For an investor to make educated decisions on whether or not to support a company, they need accurate information about that company. To that end, in the United States, companies are legally prohibited from misleading or lying to investors or potential investors. The past few months have seen representatives of companies making false statements and being punished for it. The most publicized incident has been Elon Musk's false tweets about taking Tesla private. His punishment was swift. This week, another big name is being accused of lying to investors: AT&T.
According to a class action lawsuit, AT&T has been lying to investors about the success, or lack thereof, of the DirecTV Now streaming service. Since its launch, the service's price has increased significantly both in promotional pricing ending and actual price increases. As those prices have increased, the subscriber count has decreased. The complaint alleges that the company hid that fact from investors, as well as other factors, both internal and external, which were affecting the success fo the brand.
In evidence is the registration statements made when AT&T closed its purchase of Time Warner. In those documents, AT&T claimed that the subscriber growth of DirecTV Now was more than sufficient to offset the losses that traditional DirecTV was seeing. As it turns out, DirecTV Now was already seeing subscribers jump ship, especially those who had signed on under promotional pricing that was ending.

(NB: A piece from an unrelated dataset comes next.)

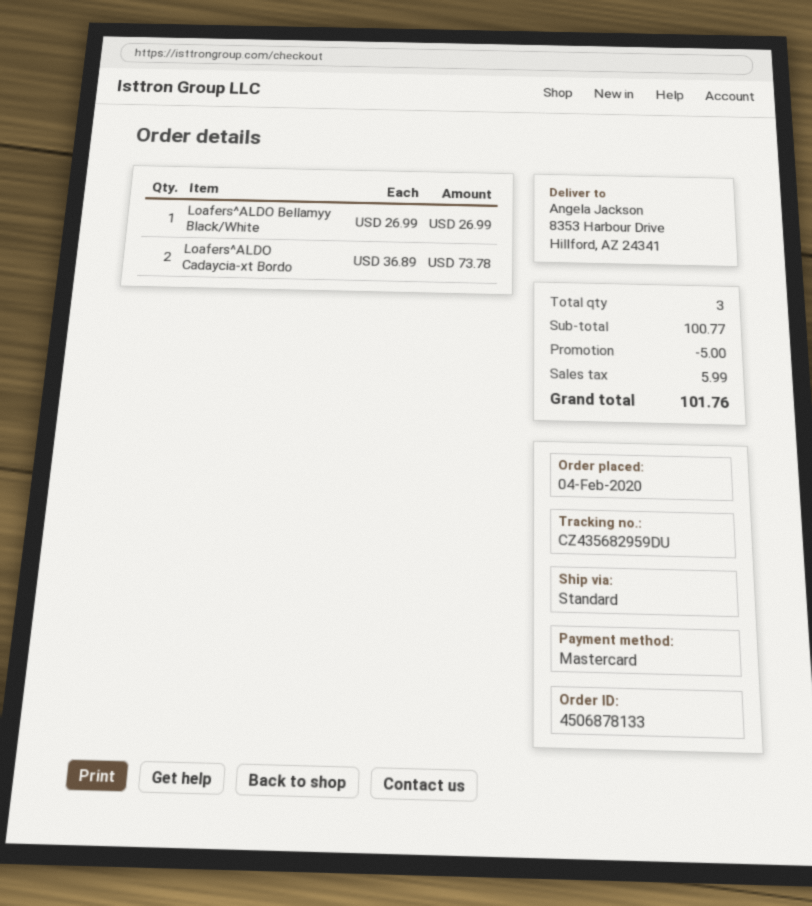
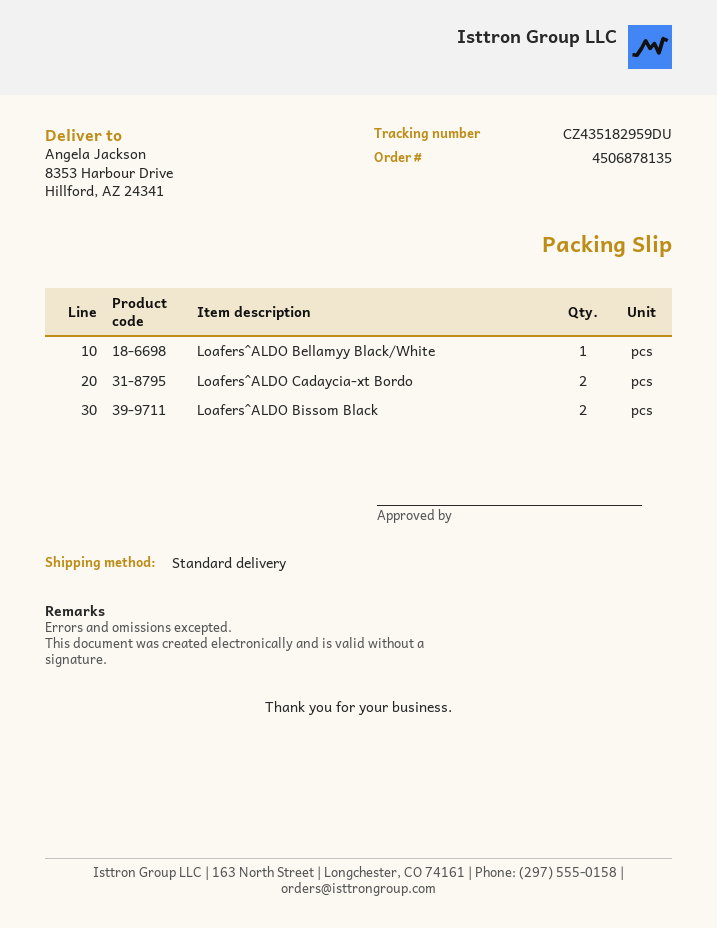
order number: 4506878133 -> 4506878135
tracking number: CZ435682959DU -> CZ435182959DU
Loafers^ALDO Bissom Black: none -> 2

In October 2018, AT&T finally revealed the bad news about the services, saying,
Traditional DirecTV satellite subscriber losses jumped over 25% from 286,000 to 359,000 quarterly. Meanwhile, DirecTV Now subscribers plummeted over 85% from 342,000 down to 49,000 quarterly. These dramatically diminished DirecTV Now subscriber gains were nowhere close to offsetting the dramatically increased traditional satellite subscriber losses. As a result, Defendant AT&T's 80,000 total video subscriber "Net Video Additions" had reversed into a 297,000 total subscriber "Net Loss."
After the revelation and the resultant media coverage, AT&T's stock price fell 12 percent. That loss to investors could have mitigated if AT&T had been upfront about the troubles with the service all along, rather than hiding them behind false claims.
Melvin Gross is the lead plaintiff and is currently seeking class action classification in the hopes of including all investors who were affected by the false information.